ところがある程度モンスターを倒していると、突然主人公が唸りだした。何かと思っていると、体が震え、雄叫びを上げ、バシューッというエフェクトとともに頭がドクロになってしまった! しかもドクロは緑の炎に包まれて、まるで「ゴーストライダー」のよう。人間らしい頭部は失われたが、むしろ生命力は高まったように見える。
実際敵を攻撃してみると、さっきまで仕留めるのに何発かかかっていた敵が一撃で倒せるようになっている。しかもドクロマークのUIが増えていて、これを使ってみるとドクロの頭がポーンと前方へ飛んでグレネードのように爆発。体にドクロは残ったままで、何回も使えるようだ。なんだこの狂った世界は! ということで最初の数分で一気に引き込まれてしまった。
このゲームの正体は、アメリカの開発会社Double Fine Productionsによる新作ゲームの「RAD」。このGDC 2019期間中に発表され、プレイステーション 4/Xbox One/Nintendo Switch/PC向けに2019年夏配信予定と案内されているタイトルだ(日本の発売は未案内)。
GDC 2019のEXPOエリアでは本作のデモ版が展示されていて、これを触った第一印象が今のもの。個人的には、GDCの会場ではぶっちぎりに気に入った最新ゲームだ。デモを触っている中でもう少しだけ詳細が見えてきたので、わかる範囲でお伝えしたいと思う。
ドクロ頭がポーン! ヘビ頭がニューン!
公式の説明によれば、本作はローグライクの3Dアクションゲーム。ティーンエイジャーの主人公となり、「2回滅んだ」という荒廃世界に豊かな緑の世界を取り戻すため冒険に出る。
操作している限りはオーソドックスな3Dアクションのようだが、何と言ってもポイントは主人公の“突然変異”だ。突然変異は、敵を倒すなどで溜まっていくゲージを満タンにすることで起こる。
変異する部位や内容はランダムのようで、上のように頭部がドクロになるほか、同じく頭部がヘビ頭になる場合や、足が緑色に光って足元に毒を撒けるようになる場合もあった。なおヘビ頭の攻撃は、発動すると頭がニューン! と伸びる中距離攻撃になっている。
また、変異は重ねられる。実際に見た範囲では、ドクロ+毒を撒く足と2つの部位が変異していた。製品版ではもっと重ねられるだろう。ゲームが進めば人間の名残がどんどん失われ、代わりに強さはどんどん増していく。まさに逆「どろろ」状態だ。
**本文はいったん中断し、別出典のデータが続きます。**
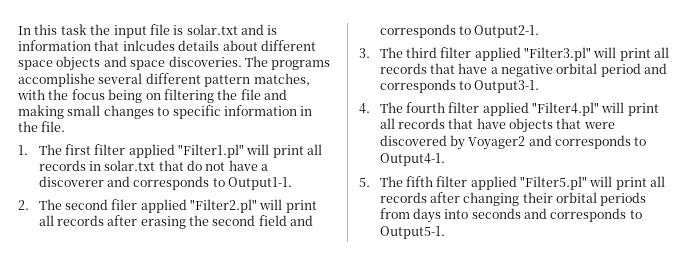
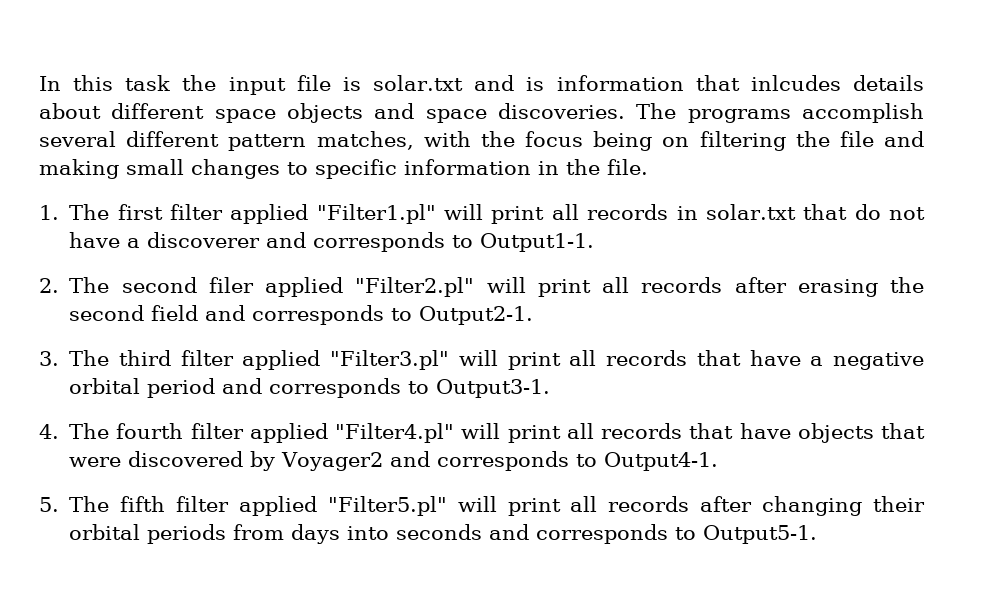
- The programs accomplishe several different pattern matches, with the focus being on filtering the file and making small changes to specific information in the file.
+ The programs accomplish several different pattern matches, with the focus being on filtering the file and making small changes to specific information in the file.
ローグライクという部分では、確かにデモが始まるたびにマップの形が変わっていた。ゲームの流れとしては、マップを探索し、チェックポイントとなる像を2つ起動する。すると大きな遺跡の入り口が解放されて中にいるボスと戦闘できる、という感じ。
デモでは3つあるハート(そういえばこれも「ゼルダ」)を失って途中で死ぬかボスを倒すと終了だったので全貌は不明だが、ランダム生成のマップを何度も繰り返し挑戦するものになりそうだ。
探索を進める上で興味深かったのは、主人公が歩いた後の地面に草花が映えるという演出。シシ神様並みの能力がいきなり与えられているのだが、これはつまり、一度通った道がひと目でわかるということ。「ここはもう行ったな」とわかるので、はっきり言って便利なのである。
ボスへいつ到達するかは自由なので、探索はそこそこにいきなりボスへ挑んでもいいし、じっくり突然変異してから戦いに行ってもいい。デモ版のボスは近距離でまともに打ち合うと恐ろしいほど強いが、遠距離からの攻撃にはかなり弱い。つまり、しっかり突然変異して、ドクロのような遠距離攻撃を得ていると案外あっさり倒せるようになっていた。本作では、手数の増える突然変異が何より攻略のポイントになるようだ。
アクションとしての触り心地がいいし、突然変異のシステムがとてもユニークで面白い。今のところ日本マーケットでの展開があるかどうか不明なところが気になるのだが……。いずれにしても、最新情報が待ち遠しいタイトルだ。